DP World Tour: What Daniel Hillier needs to do in Dubai to join Ryan Fox on the PGA Tour
Thursday, 13 November 2025
What: DP World Tour Championship. Where: Jumeirah Golf Estates, Dubai. When: Coverage from 8pm Thursday, live on Sky Sport 1. First round tee times (NZT): Kazuma Kobori 6.15pm, Daniel Hillier 8.15pm.
Kiwi golfer Daniel Hillier will tee off in Dubai knowing he doesn’t just need to beat his nearest rivals - he must build enough of a gap to leapfrog them into a golden ticket to the US.
Coming off an impressive fifth placing in the DP World Tour’s Abu Dhabi Championship, and a $620,000 payday, Hillier starts the year-ending Tour Championship on Thursday night with a prized PGA Tour spot still within reach.

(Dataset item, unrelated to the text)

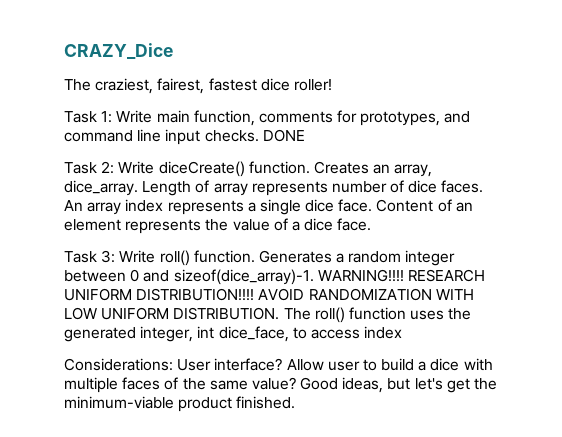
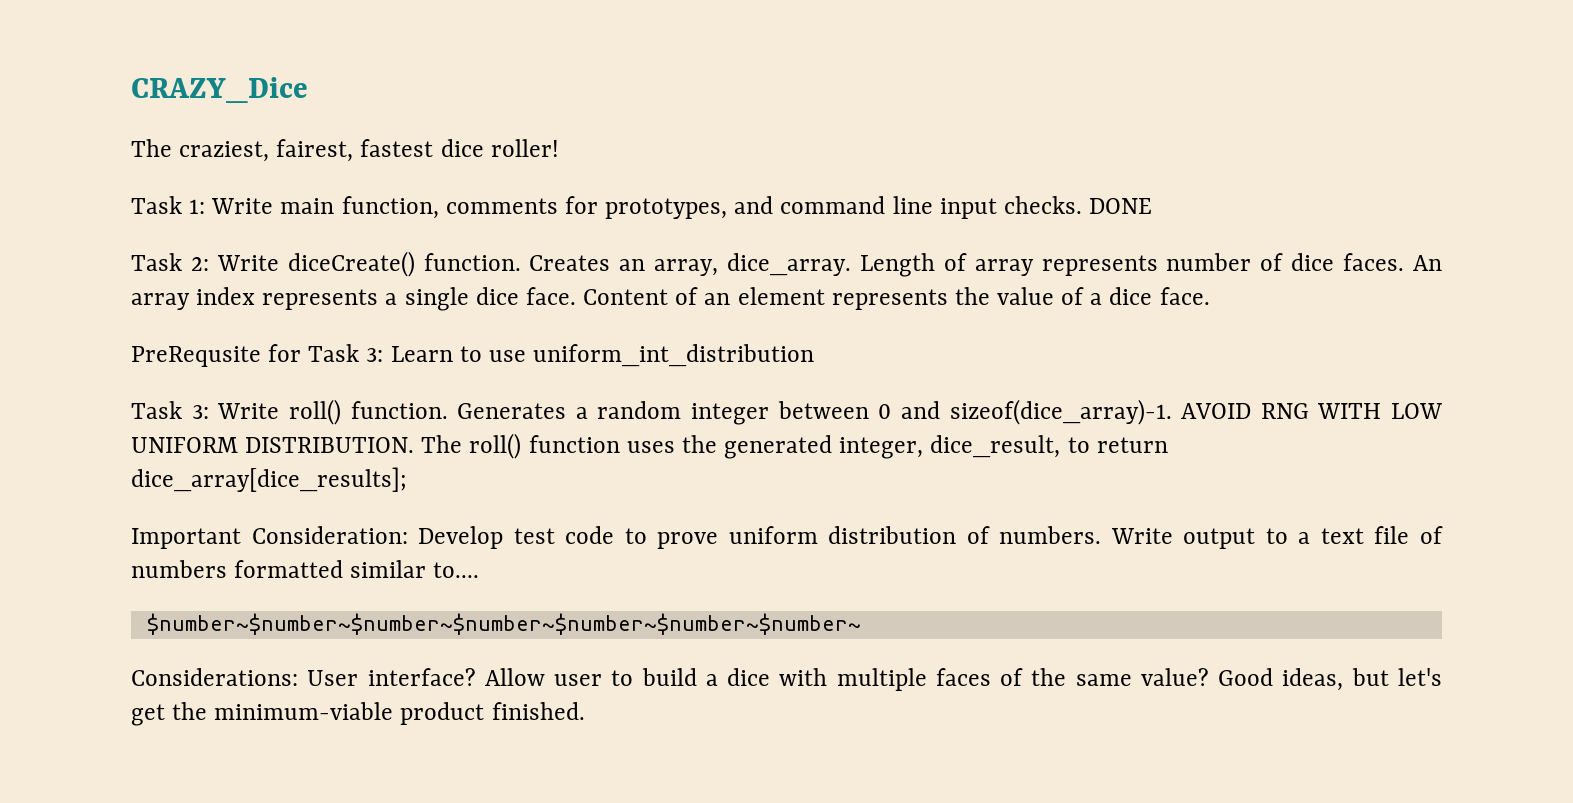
(372, 224) none -> [131,344,815,367] // PreRequsite for Task 3: Learn to use uniform_int_distribution
[317,269,485,282] [64,288,432,301] WARNING!!!! RESEARCH UNIFORM DISTRIBUTION!!!! AVOID RANDOMIZATION -> [1181,403,1309,419] AVOID RNG
[197,326,403,342] int dice_face, to access index -> [930,435,1168,458] [131,467,407,492] [131,526,1443,549] [131,560,480,578] [146,613,861,635] dice_result, to return dice_array[dice_results]; // Important Consideration: Develop test code to prove uniform distribution of numbers. Write output to a text file of numbers formatted similar to.... // $number~$number~$number~$number~$number~$number~$number~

The issue is, he needs to shove his way past England’s Jordan Smith and France’s Martin Couvra on the tour’s rankings to seize one of 10 dual memberships on offer for the PGA Tour and DP World Tour, and join his mate and compatriot Ryan Fox in the US in 2026.
For New Zealand Golf that would be a rare and significant achievement, having two men’s players fulltime in the US after world No 38 Fox secured his future there until the end of 2027 with wins in the Myrtle Beach Classic and Canadian Open.

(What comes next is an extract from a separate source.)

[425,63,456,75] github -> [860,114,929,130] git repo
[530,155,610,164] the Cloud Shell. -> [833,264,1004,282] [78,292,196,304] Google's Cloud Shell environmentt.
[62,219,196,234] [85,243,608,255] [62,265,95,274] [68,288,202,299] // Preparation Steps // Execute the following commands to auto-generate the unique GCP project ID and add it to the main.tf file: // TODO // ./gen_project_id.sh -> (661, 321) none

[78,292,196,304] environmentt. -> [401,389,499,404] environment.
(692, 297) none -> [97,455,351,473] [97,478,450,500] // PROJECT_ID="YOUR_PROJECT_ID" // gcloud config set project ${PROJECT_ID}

Combined with a US$10 million (NZ$17.7m) prize pool it’s high stakes for those in the running in the elite 52-man field for the tour finale in Dubai, where a missed putt or one bad hole could prove the difference.
The PGA Tour offers 10 spots to the top-10 finishers on the DP World Tour Race to Dubai rankings who are not already exempt. Those who are secure in the US are Rory McIlroy (No 1), Tyrrell Hatton (No 3), Robert MacIntyre (No 5), Abu Dhabi winner Aaron Rai (No 9) and Tommy Fleetwood (No 10).

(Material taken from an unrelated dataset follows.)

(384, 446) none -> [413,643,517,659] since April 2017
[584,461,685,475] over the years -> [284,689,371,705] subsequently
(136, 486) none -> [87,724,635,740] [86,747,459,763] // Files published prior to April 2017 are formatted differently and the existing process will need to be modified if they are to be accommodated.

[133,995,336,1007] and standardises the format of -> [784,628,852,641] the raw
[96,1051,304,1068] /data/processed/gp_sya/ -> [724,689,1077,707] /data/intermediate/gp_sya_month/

That leaves 17th-ranked Hillier 12th in order, with Smith holding the 10th and final spot and Couvra 11th, like Hillier needing a big finish to enter the top-10.
For those like Couvra and Hillier outside the golden ticket zone, there is room for significant movement. There are 12,000 ranking points available in Dubai including 2000 to the winner, down to a mere 50-60 points for whoever finishes last.
Smith sits on 2061.02 points in 15th overall (10th if you remove the five with PGA Tour exemptions), while Couvra is 16th on 1926.15 and Hillier 17th on 1886.82.
The fact there are just 220 points separating Hillier and England’s Daniel Brown, who sits 13th on 2104.36 points (eighth in the PGA Tour race), shows how tight a contest it is, with potential for late changes.
There is also potential for changes at the top, with McIlroy 800 points clear and in pole position for his seventh Race to Dubai rankings title, but still able to be pipped by either Marco Penge or Hatton.
Hillier will tee off with England’s Matt Fitzpatrick at 8.15pm (NZT), with Smith and Couvra paired up 10 minutes later.
Hillier, 27, hit form at the right time with a ninth-equal finish at last month’s India Championship, then last weekend’s effort in Abu Dhabi where he was among the leaders throughout before finishing three shots adrift of Rai who beat Fleetwood in a playoff.
It was Hillier’s fourth top-10 of the year and second-best finish, after his second placing to Hatton in the Dubai Desert Classic in January which earned the Wellingtonian an eye-watering $1.97 million.
His world ranking jumped to 165 and more importantly he rose three spots in the DP World Tour rankings to put himself in PGA Tour contention.
Compatriot Kazuma Kobori finished tied for 41st in Abu Dhabi and is also 41st on the DP World Tour rankings going into the Dubai finale.
Kobori, the world No 187, tees off at 6.15pm to try and finish with a hefty payday after an impressive year in Europe. The 24-year-old from Canterbury had a best finish of second-equal at the British Masters in August which earned him $535,000.